Materials and Methods

Study population

The study was performed in the city of Uppsala, Sweden, and was nested in a larger randomized controlled trial of graded exercise as treatment for chronic TE (lateral epicondylosis). All 150 general practitioners and 90 physiotherapists at primary health care centres within a radius of 70 kilometers of the city of Uppsala were asked for information on subjects with long-lasting TE problems. In addition, subjects with TE symptoms were invited to participate in the trial through advertisements in the main local newspaper in order to recruit a sufficiently large number of subjects.

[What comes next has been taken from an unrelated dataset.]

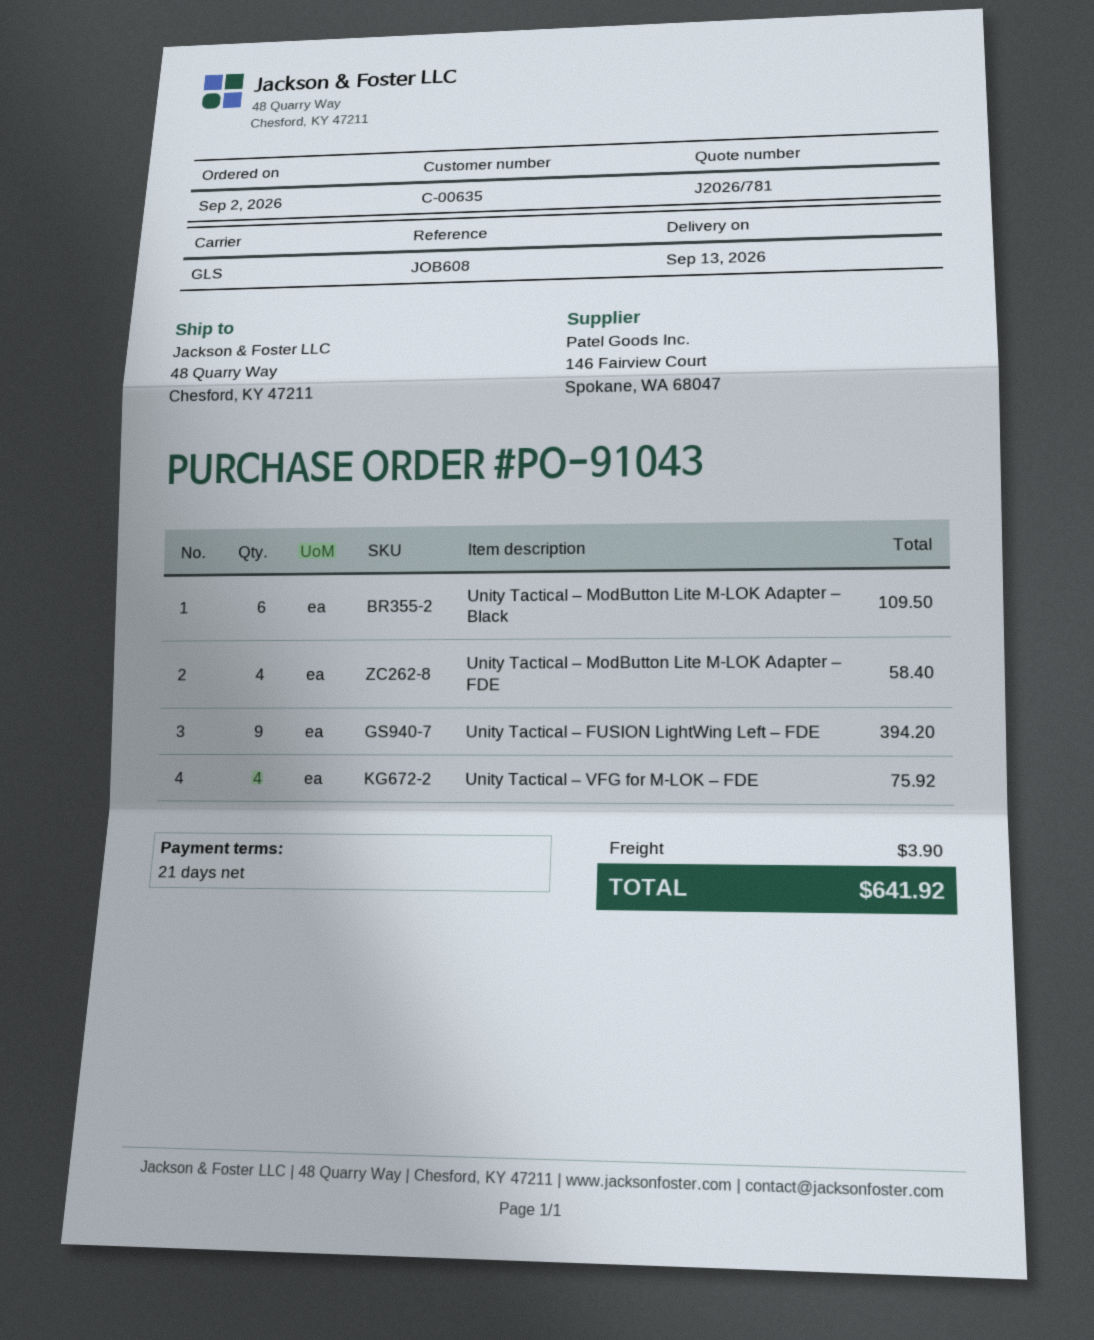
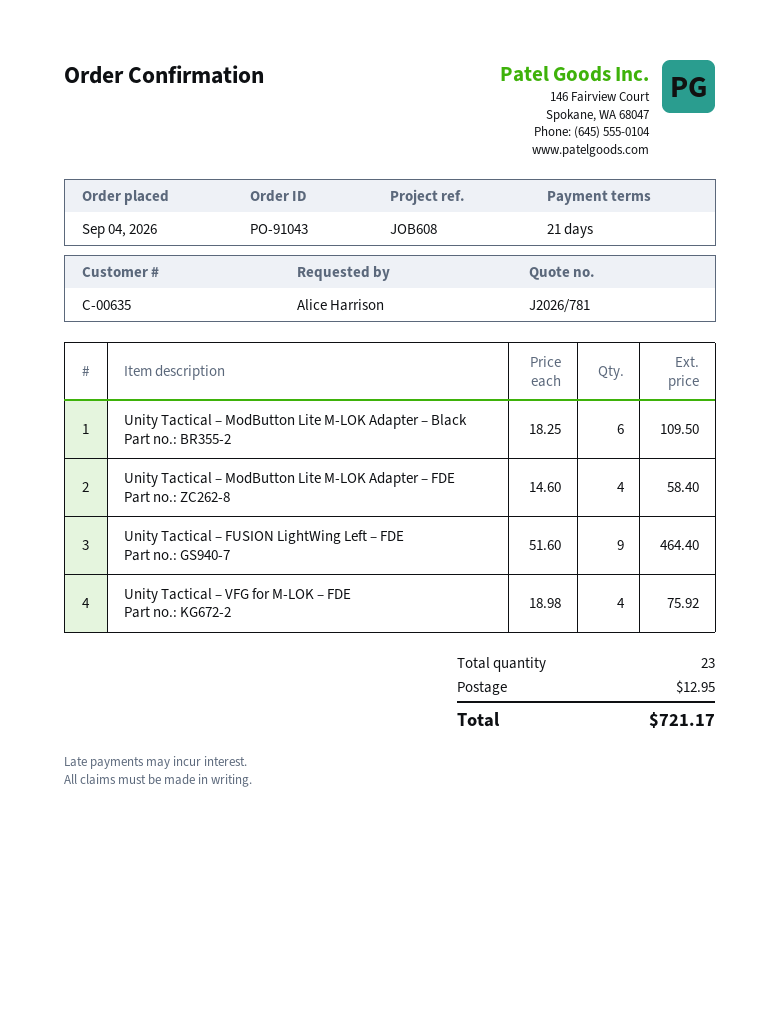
order date: 2026-09-02 -> 2026-09-04
Unity Tactical – FUSION LightWing Left – FDE: 9 for 394.20 -> 9 for 464.40
shipping: 3.90 -> 12.95
total: 641.92 -> 721.17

The inclusion criteria were: age 20-75 years, symptoms of TE for more than three months, and a verified diagnosis. Exclusion criteria were any of concomitant supinator syndrome, compartment syndrome of musculus anconeus, rhizopathy, inflammatory joint disease, fibromyalgia, previous elbow surgery, treatment by injection of steroids within the previous three months, and inability to understand Swedish. At a first appointment the diagnosis was checked by pain on palpation, stretching (Mill´s test), loading and Maudsley´s middle finger test by the same physician, a general practitioner and pain specialist (MP). One hundred and seventy-three patients were evaluated, of which 53 were excluded for reasons of incorrect diagnosis, other concomitant pain diagnoses, or interfering treatment, leaving 120 subjects as the final RCT study population.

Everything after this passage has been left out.